GGrantIndex
← Search

CAREER: Principles and Techniques for Automated Middleware Specializations in Distributed Systems

$533,181FY2009CSENSF

Vanderbilt University, Nashville TN

Investigators

Abstract

Standardized general-purpose middleware remain an attractive option to develop performance-sensitive and safety-critical distributed systems due to their support for commonly required features that simplify distributed computing. The feature-richness of these middleware and coarse-grained design, however, often adversely impact memory footprint and performance of the applications. Proprietary solutions and handcrafted optimizations to standardized middleware are infeasible due to high development and maintenance costs. This research is addressing these problems via automated specialization of general-purpose middleware (i.e., pruning unwanted features, and adding and customizing the necessary ones). The intellectual merit of this research lies in how the automated specializations are realized by (a) identifying and exploiting the algebraic structure of middleware that helps map the specialization problem into a feature-oriented software development problem; (b) developing a new theory for feature composition, refactoring, and interactions across the lifecycle stages of applications; and (c) developing a well-defined specialization process based on generative programming.

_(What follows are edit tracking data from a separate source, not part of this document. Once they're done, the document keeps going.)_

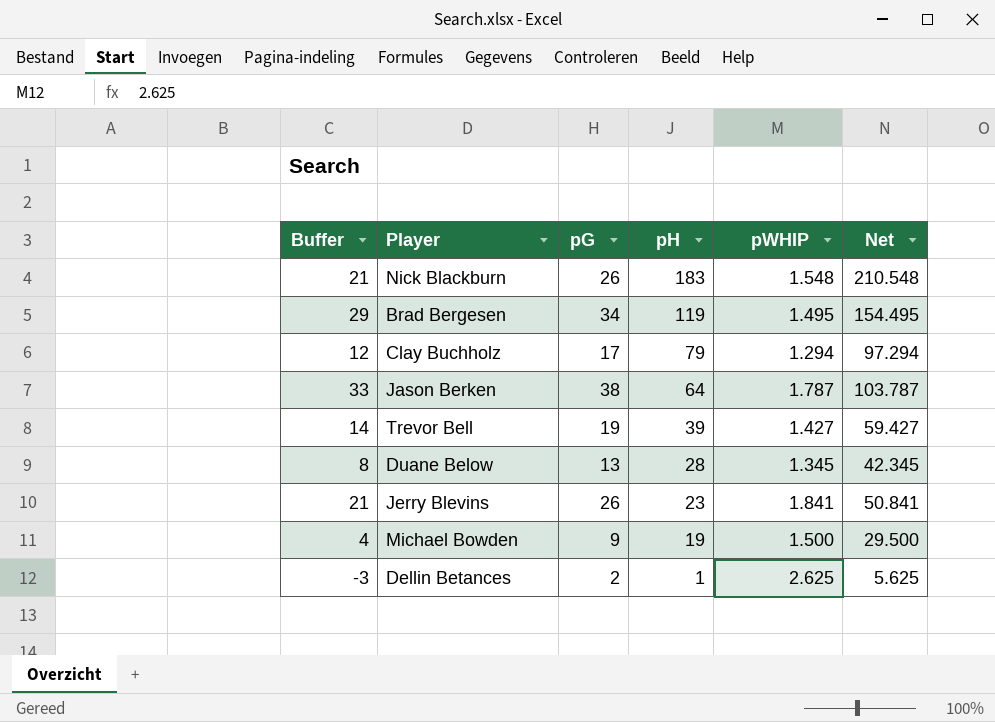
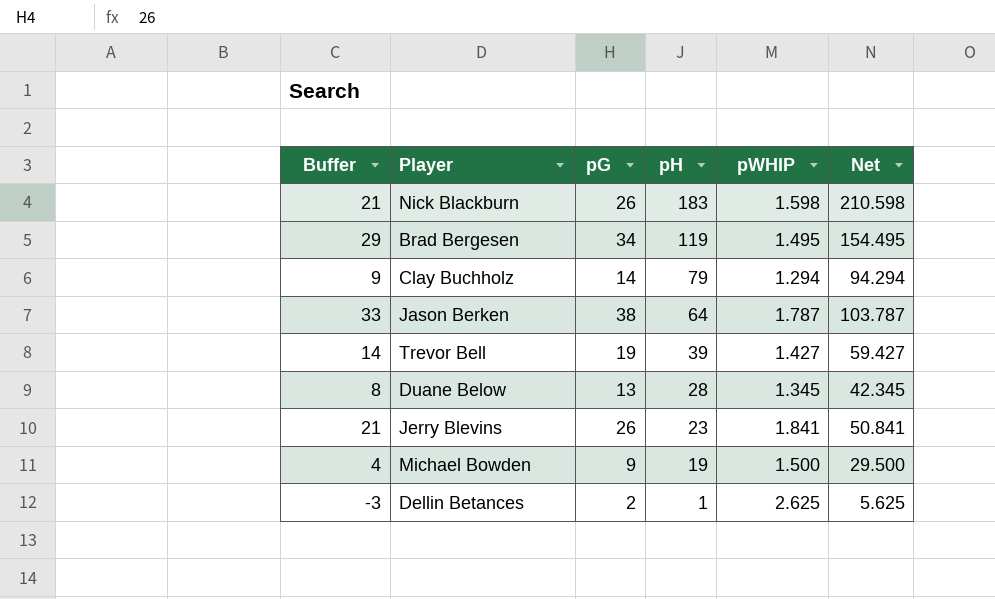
Nick Blackburn | pWHIP: 1.548 -> 1.598
Nick Blackburn | Net: 210.548 -> 210.598
Clay Buchholz | Buffer: 12 -> 9
Clay Buchholz | pG: 17 -> 14
Clay Buchholz | Net: 97.294 -> 94.294

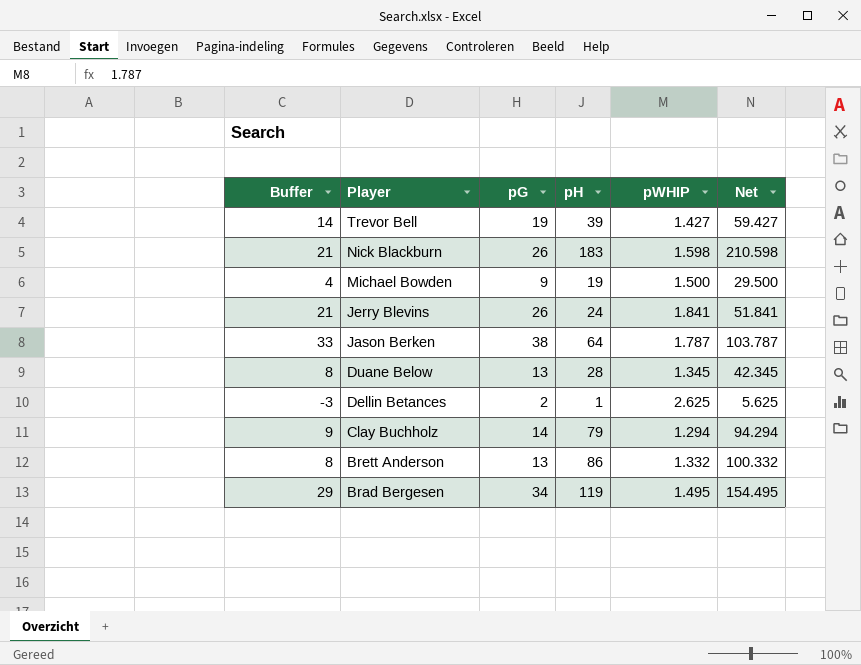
row order: pH descending -> Player descending
Jerry Blevins | pH: 23 -> 24
Jerry Blevins | Net: 50.841 -> 51.841
row Brett Anderson: none -> 8 | 13 | 86 | 1.332 | 100.332

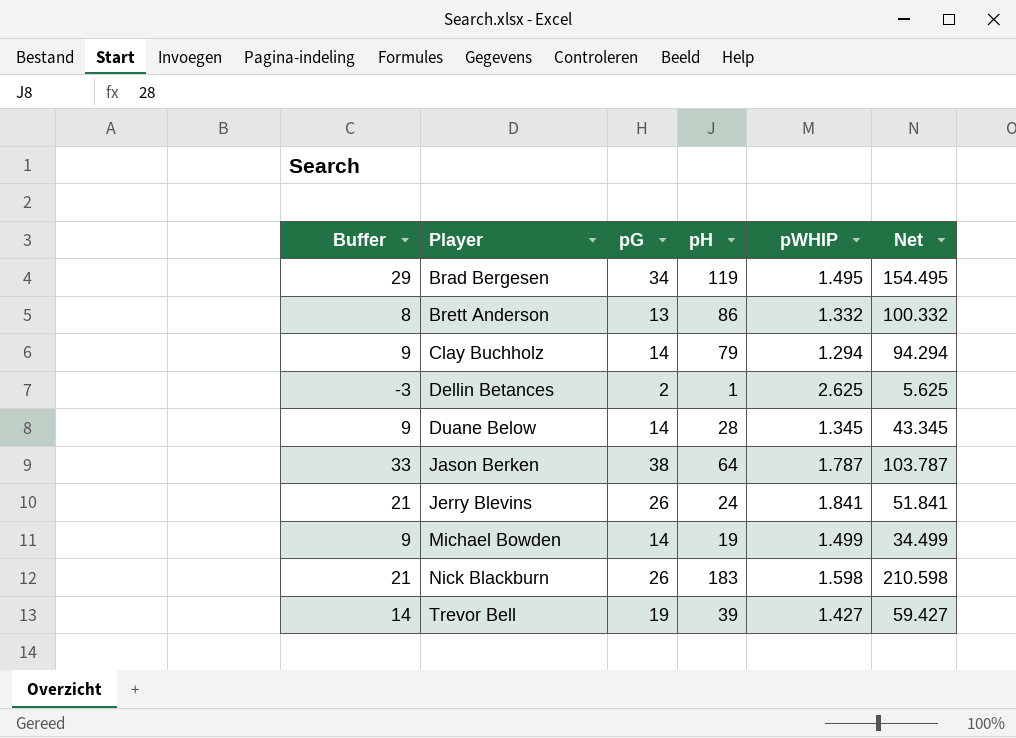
row order: Player descending -> Player ascending
Duane Below | Buffer: 8 -> 9
Duane Below | pG: 13 -> 14
Duane Below | Net: 42.345 -> 43.345
Michael Bowden | Buffer: 4 -> 9
Michael Bowden | pG: 9 -> 14
Michael Bowden | pWHIP: 1.500 -> 1.499
Michael Bowden | Net: 29.500 -> 34.499

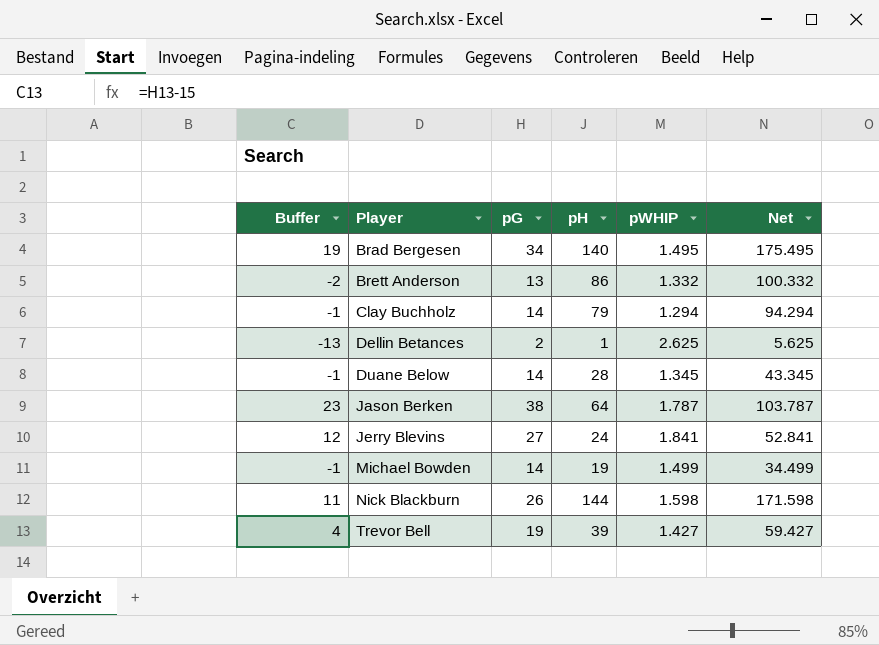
column Buffer | formula: [pG] - 5 -> [pG] - 15
Brad Bergesen | pH: 119 -> 140
Brad Bergesen | Net: 154.495 -> 175.495
Jerry Blevins | pG: 26 -> 27
Jerry Blevins | Net: 51.841 -> 52.841
Nick Blackburn | pH: 183 -> 144
Nick Blackburn | Net: 210.598 -> 171.598

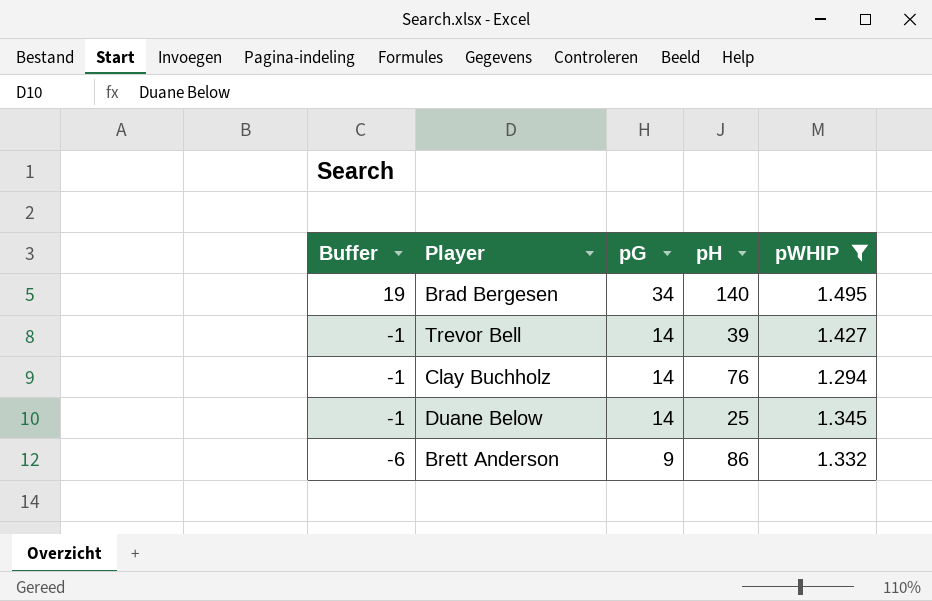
filter: none -> pWHIP <= 1.495
row order: Player ascending -> Buffer descending
column Net | formula: [pG] + [pH] + [pWHIP] -> none
Trevor Bell | Buffer: 4 -> -1
Trevor Bell | pG: 19 -> 14
Clay Buchholz | pH: 79 -> 76
Duane Below | pH: 28 -> 25
Brett Anderson | Buffer: -2 -> -6
Brett Anderson | pG: 13 -> 9

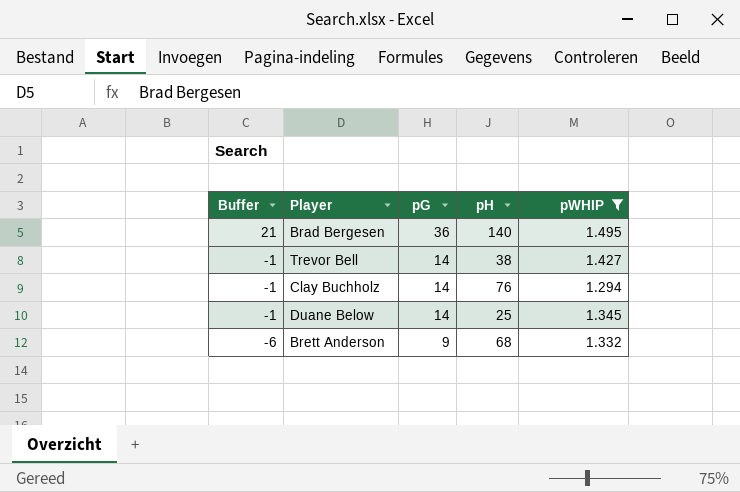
Brad Bergesen | Buffer: 19 -> 21
Brad Bergesen | pG: 34 -> 36
Trevor Bell | pH: 39 -> 38
Brett Anderson | pH: 86 -> 68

The broader impact of this CAREER research is observed through the (a) development of new principles to design middleware that make them inherently amenable to specialization; (b) documentation of specialization patterns, which reduces software maintenance; (c) enhanced developer productivity and system correctness; and (d) transitioning of the research artifacts to education and scientific community through an open source tool suite called GAMMA (Generative Aspects for the Manipulation of Middleware Architectures).